Long duration Gamma-Ray Burst Jets

Davide Lazzati (U Colorado, Boulder) - Jan 28, 2008 at 12:10 pm

Thanks to four highly successful missions (BATSE, BeppoSAX, Hete-2 and Swift), our understanding of long-duration gamma-ray bursts has vastly improved in the last 15 years. We now know that long GRBs originate at cosmological distances (up to z>6), involve energies comparable to supernova explosions, are associated to the death of massive, rotating stars, and are collimated to several degrees. Despite that, when we try to build a self-consistent physical model of a GRB explosion, we encounter many fundamental uncertainties about the processes that release the energy, regulate its flow, and produce the radiation we observe. In this talk, I will discuss recent advances in our understanding of the jets associated with long-duration bursts.

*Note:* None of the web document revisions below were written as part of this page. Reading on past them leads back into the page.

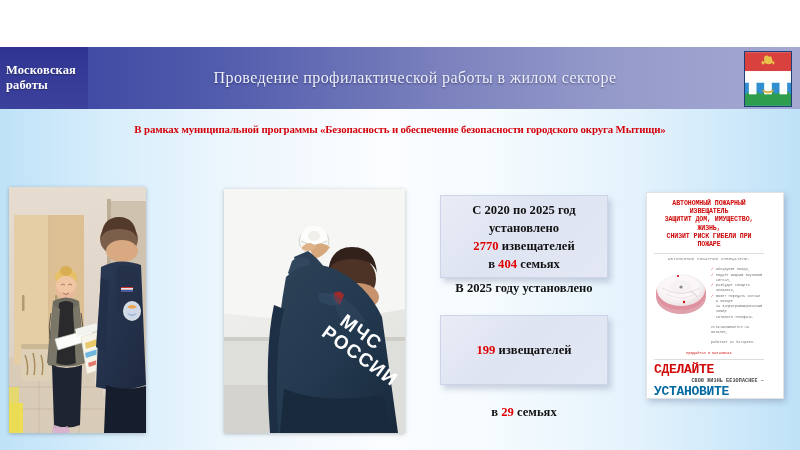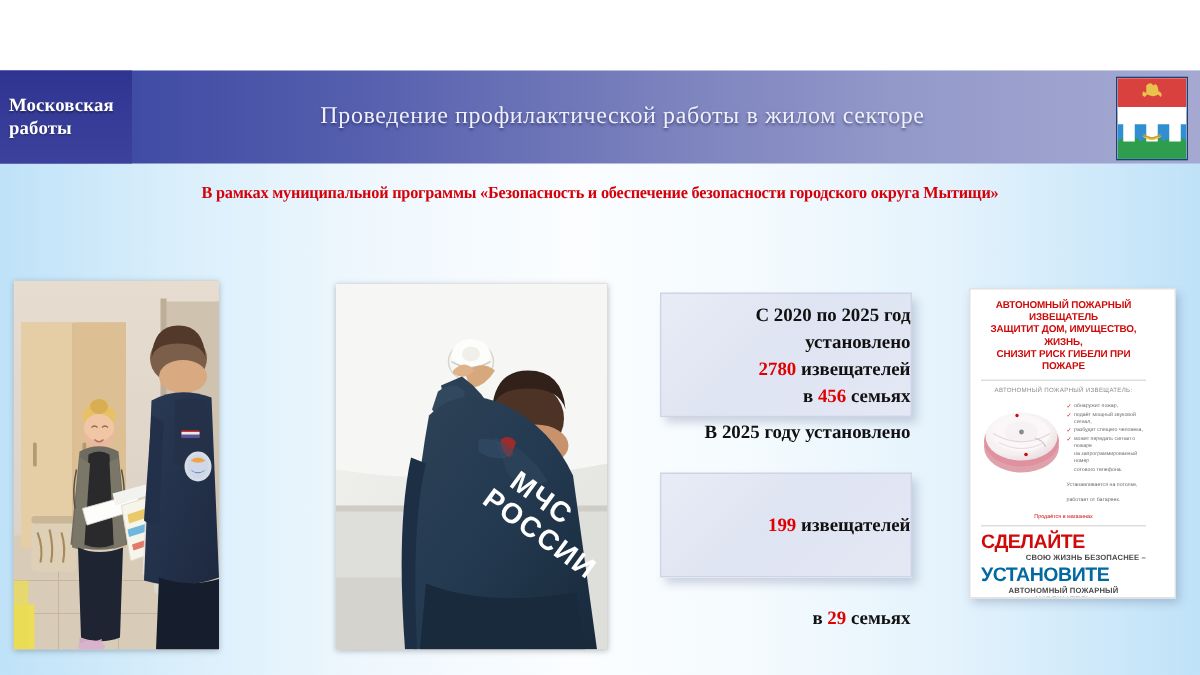--- a/index.html
+++ b/index.html
@@ -70,36 +70,36 @@
   .photo-mid   { left:224px;top:142px; width:181px; height:244px; }
   .photo svg { display:block; width:100%; height:100%; }
 
   
   .infobox {
     position:absolute;
     background:linear-gradient(135deg,#e9ecf6 0%,#dfe4f2 45%,#e4e8f5 100%);
     border:1px solid #cdd4e8;
     box-shadow:3px 4px 6px rgba(90,100,140,.28);
     display:flex; flex-direction:column; justify-content:center;
-    align-items:flex-end; text-align:center;
+    align-items:center; text-align:center;
     color:#111111; font-weight:bold; font-size:12.6px;
     line-height:18px; font-family:"Liberation Serif", serif;
   }
   .box-a { left:440px; top:148px; width:168px; height:83px; }
   .box-b { left:440px; top:268px; width:168px; height:70px;gap:44px; }
   .infobox .num { color:#e00000; }
 
   
   .poster {
     position:absolute; left:646px; top:145px; width:138px; height:207px;
     background:#ffffff;
     border:1px solid #e2e2e2;
     box-shadow:2px 3px 6px rgba(80,90,130,.30);
     padding:7px 19px 5px 7px;
-    font-family:Liberation Sans, sans-serif;
+    font-family:Liberation Mono, monospace;
     overflow:hidden;
   }
   .p-head {
     color:#cf0a0a; font-weight:bold; font-size:6.6px; line-height:8.2px;
     text-align:center; letter-spacing:-0.1px; text-transform:uppercase;
   }
   .p-rule { height:1px; background:#dddddd; margin:4px 0 3px 0; }
   .p-sub {
     color:#8d8d8d; font-size:4.1px; text-align:center;
     letter-spacing:.2px; text-transform:uppercase; margin-bottom:3px;
@@ -314,26 +314,26 @@
       </g>
       <path d="M95 104 q18 -2 24 10 q-12 6 -24 -2 z" fill="#35506b" opacity="0.5"></path>
       <path d="M60 200 q40 16 100 6 l6 38 H56 z" fill="#182a3c"></path>
     </svg>
   </div>
 
   <div class="infobox box-a">
     <div>С 2020 по 2025  год</div>
     <div>установлено</div>
     <div>
-      <span class="num">2780</span>
+      <span class="num">2770</span>
       <span>извещателей</span>
     </div>
     <div>
       <span>в</span>
-      <span class="num">456</span>
+      <span class="num">404</span>
       <span>семьях</span>
     </div>
   </div>
 
   <div class="infobox box-b">
     <div>В 2025 году установлено</div>
     <div>
       <span class="num">199</span>
       <span>извещателей</span>
     </div>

The jet is the fundamental link that connects the radiation we see with the hidden central engine, whose nature and physics are still wrapped in mystery. With the aid of state-of-the-art numerical simulations, I will discuss how the jet is powered, how it interacts with the progenitor star and how it radiates. I will conclude by discussing the observational prospects and upcoming opportunities to determine the properties of the inner engine experimentally, via panchromatic observations of GRBs and their afterglows.

The seminar will be held in 544 Campbell Hall.